##### Materials provided #####

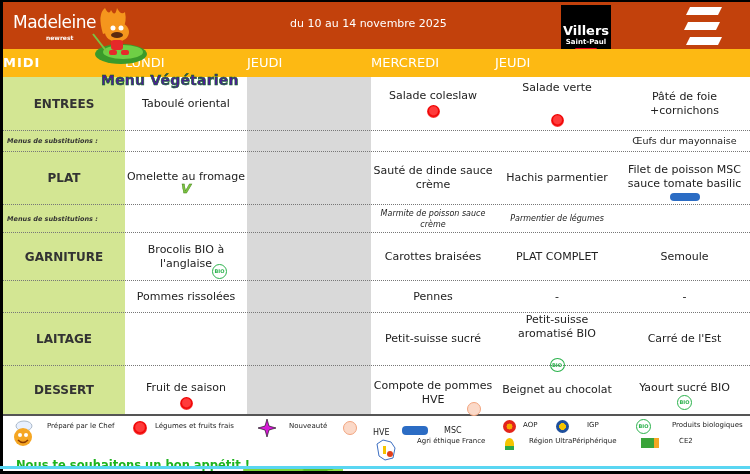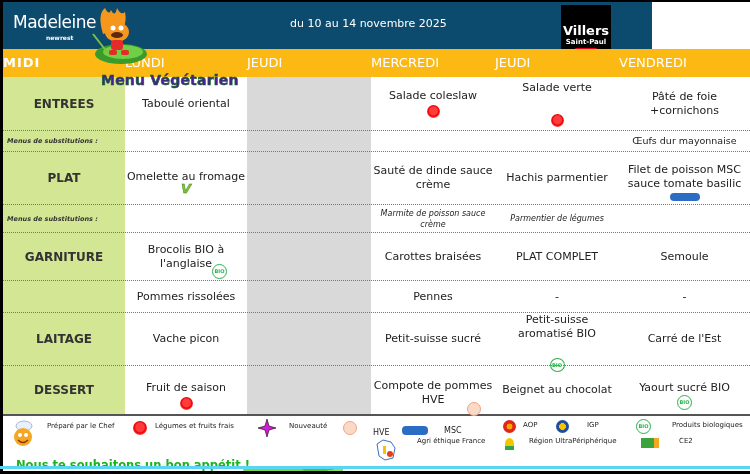--- a/index.html
+++ b/index.html
@@ -1,21 +1,21 @@
 <!DOCTYPE html>
 <html><head>
 <meta charset="utf-8">
 <style>
   * { box-sizing: border-box; margin: 0; padding: 0; }
   html, body { width: 750px; height: 474px; overflow: hidden; background: #000; }
   body { font-family: "DejaVu Sans", sans-serif; position: relative; }
   .frame { position: absolute; left: 3px; top: 2px; width: 747px; height: 469px; background: #fff; overflow: hidden; }
 
   
-  .top-bar { position: absolute; left: 0; top: 0; width: 649px; height: 47px; background: #0c4a6e; text-decoration: underline; }
+  .top-bar { position: absolute; left: 0; top: 0; width: 747px; height: 47px; background: #c2410c; text-decoration: underline; }
   .logo-madeleine { position: absolute; left: 10px; top: 10px; color: #fff; font-family: "DejaVu Sans", sans-serif; font-size: 17px; letter-spacing: -0.5px; }
   .logo-newrest { position: absolute; left: 43px; top: 32px; color: #fff; font-size: 6px; font-weight: bold; }
   .date-range { position: absolute; left: 287px; top: 15px; color: #fff; font-size: 11px; }
   .villers-logo { position: absolute; left: 558px; top: 3px; width: 50px; height: 48px; background: #000; text-align: center; border-bottom: 3px solid #ffe400; }
   .villers-logo .v1 { display: block; color: #fff; font-weight: bold; font-size: 13px; line-height: 14px; margin-top: 19px; text-align: center; }
   .villers-logo .v2 { display: block; color: #fff; font-weight: bold; font-size: 7px; line-height: 8px; }
   .villers-logo .tri { width: 0; height: 0; margin: 2px auto 0; border-left: 11px solid transparent; border-right: 11px solid transparent; border-top: 18px solid #e2001a; }
   .e-logo { position: absolute; left: 681px; top: 3px; width: 40px; height: 44px; }
 
   .day-bar { position: absolute; left: 0; top: 47px; width: 747px; height: 28px; background: #fdb913; }
@@ -82,21 +82,20 @@
       <path d="M6 32 H38 L34 40 H2 Z" fill="#fff"></path>
     </svg>
   </div>
 
   <div class="day-bar">
     <div class="day-cell midi" style="left:0;width:122px">MIDI</div>
     <div class="day-cell" style="left:122px;width:122px">LUNDI</div>
     <div class="day-cell" style="left:244px;width:124px">JEUDI</div>
     <div class="day-cell" style="left:368px;width:124px">MERCREDI</div>
     <div class="day-cell" style="left:492px;width:124px">JEUDI</div>
-    <div class="day-cell" style="left:616px;width:131px">VENDREDI</div>
   </div>
 
   <svg class="mascot" viewBox="0 0 70 62">
     <ellipse cx="38" cy="50" rx="26" ry="10" fill="#3a9a2a"></ellipse>
     <ellipse cx="40" cy="48" rx="20" ry="7" fill="#6fcf45"></ellipse>
     <path d="M20 30 Q14 10 22 4 Q26 12 28 6 Q32 14 34 4 Q38 12 42 8 Q44 18 40 24 Z" fill="#f5961d"></path>
     <ellipse cx="34" cy="28" rx="12" ry="10" fill="#f5961d"></ellipse>
     <ellipse cx="34" cy="31" rx="6" ry="3" fill="#5a2a10"></ellipse>
     <circle cx="30" cy="24" r="2.5" fill="#fff"></circle>
       <circle cx="38" cy="24" r="2.5" fill="#fff"></circle>
@@ -191,23 +190,20 @@
       <div class="cell c-jeu">
           <span>-</span>
         </div>
       <div class="cell c-ven">
           <span>-</span>
         </div>
     </div>
 
     <div class="row" style="top:236px;height:53px">
       <div class="cat">LAITAGE</div>
-      <div class="cell c-lun">
-          <span>Vache picon</span>
-        </div>
       <div class="cell c-mer">
           <span>Petit-suisse sucré</span>
         </div>
       <div class="cell c-jeu" style="padding:6px 4px 0">
         <span>Petit-suisse aromatisé BIO</span>
         <span class="ico ico-bio">BIO</span>
       </div>
       <div class="cell c-ven">
           <span>Carré de l'Est</span>
         </div>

#####

To do:
Retype the records above exactly. Leave the pictures out.

Answer section:
--- a/index.html
+++ b/index.html
@@ -1,21 +1,21 @@
 <!DOCTYPE html>
 <html><head>
 <meta charset="utf-8">
 <style>
   * { box-sizing: border-box; margin: 0; padding: 0; }
   html, body { width: 750px; height: 474px; overflow: hidden; background: #000; }
   body { font-family: "DejaVu Sans", sans-serif; position: relative; }
   .frame { position: absolute; left: 3px; top: 2px; width: 747px; height: 469px; background: #fff; overflow: hidden; }
 
   
-  .top-bar { position: absolute; left: 0; top: 0; width: 649px; height: 47px; background: #0c4a6e; text-decoration: underline; }
+  .top-bar { position: absolute; left: 0; top: 0; width: 747px; height: 47px; background: #c2410c; text-decoration: underline; }
   .logo-madeleine { position: absolute; left: 10px; top: 10px; color: #fff; font-family: "DejaVu Sans", sans-serif; font-size: 17px; letter-spacing: -0.5px; }
   .logo-newrest { position: absolute; left: 43px; top: 32px; color: #fff; font-size: 6px; font-weight: bold; }
   .date-range { position: absolute; left: 287px; top: 15px; color: #fff; font-size: 11px; }
   .villers-logo { position: absolute; left: 558px; top: 3px; width: 50px; height: 48px; background: #000; text-align: center; border-bottom: 3px solid #ffe400; }
   .villers-logo .v1 { display: block; color: #fff; font-weight: bold; font-size: 13px; line-height: 14px; margin-top: 19px; text-align: center; }
   .villers-logo .v2 { display: block; color: #fff; font-weight: bold; font-size: 7px; line-height: 8px; }
   .villers-logo .tri { width: 0; height: 0; margin: 2px auto 0; border-left: 11px solid transparent; border-right: 11px solid transparent; border-top: 18px solid #e2001a; }
   .e-logo { position: absolute; left: 681px; top: 3px; width: 40px; height: 44px; }
 
   .day-bar { position: absolute; left: 0; top: 47px; width: 747px; height: 28px; background: #fdb913; }
@@ -82,21 +82,20 @@
       <path d="M6 32 H38 L34 40 H2 Z" fill="#fff"></path>
     </svg>
   </div>
 
   <div class="day-bar">
     <div class="day-cell midi" style="left:0;width:122px">MIDI</div>
     <div class="day-cell" style="left:122px;width:122px">LUNDI</div>
     <div class="day-cell" style="left:244px;width:124px">JEUDI</div>
     <div class="day-cell" style="left:368px;width:124px">MERCREDI</div>
     <div class="day-cell" style="left:492px;width:124px">JEUDI</div>
-    <div class="day-cell" style="left:616px;width:131px">VENDREDI</div>
   </div>
 
   <svg class="mascot" viewBox="0 0 70 62">
     <ellipse cx="38" cy="50" rx="26" ry="10" fill="#3a9a2a"></ellipse>
     <ellipse cx="40" cy="48" rx="20" ry="7" fill="#6fcf45"></ellipse>
     <path d="M20 30 Q14 10 22 4 Q26 12 28 6 Q32 14 34 4 Q38 12 42 8 Q44 18 40 24 Z" fill="#f5961d"></path>
     <ellipse cx="34" cy="28" rx="12" ry="10" fill="#f5961d"></ellipse>
     <ellipse cx="34" cy="31" rx="6" ry="3" fill="#5a2a10"></ellipse>
     <circle cx="30" cy="24" r="2.5" fill="#fff"></circle>
       <circle cx="38" cy="24" r="2.5" fill="#fff"></circle>
@@ -191,23 +190,20 @@
       <div class="cell c-jeu">
           <span>-</span>
         </div>
       <div class="cell c-ven">
           <span>-</span>
         </div>
     </div>
 
     <div class="row" style="top:236px;height:53px">
       <div class="cat">LAITAGE</div>
-      <div class="cell c-lun">
-          <span>Vache picon</span>
-        </div>
       <div class="cell c-mer">
           <span>Petit-suisse sucré</span>
         </div>
       <div class="cell c-jeu" style="padding:6px 4px 0">
         <span>Petit-suisse aromatisé BIO</span>
         <span class="ico ico-bio">BIO</span>
       </div>
       <div class="cell c-ven">
           <span>Carré de l'Est</span>
         </div>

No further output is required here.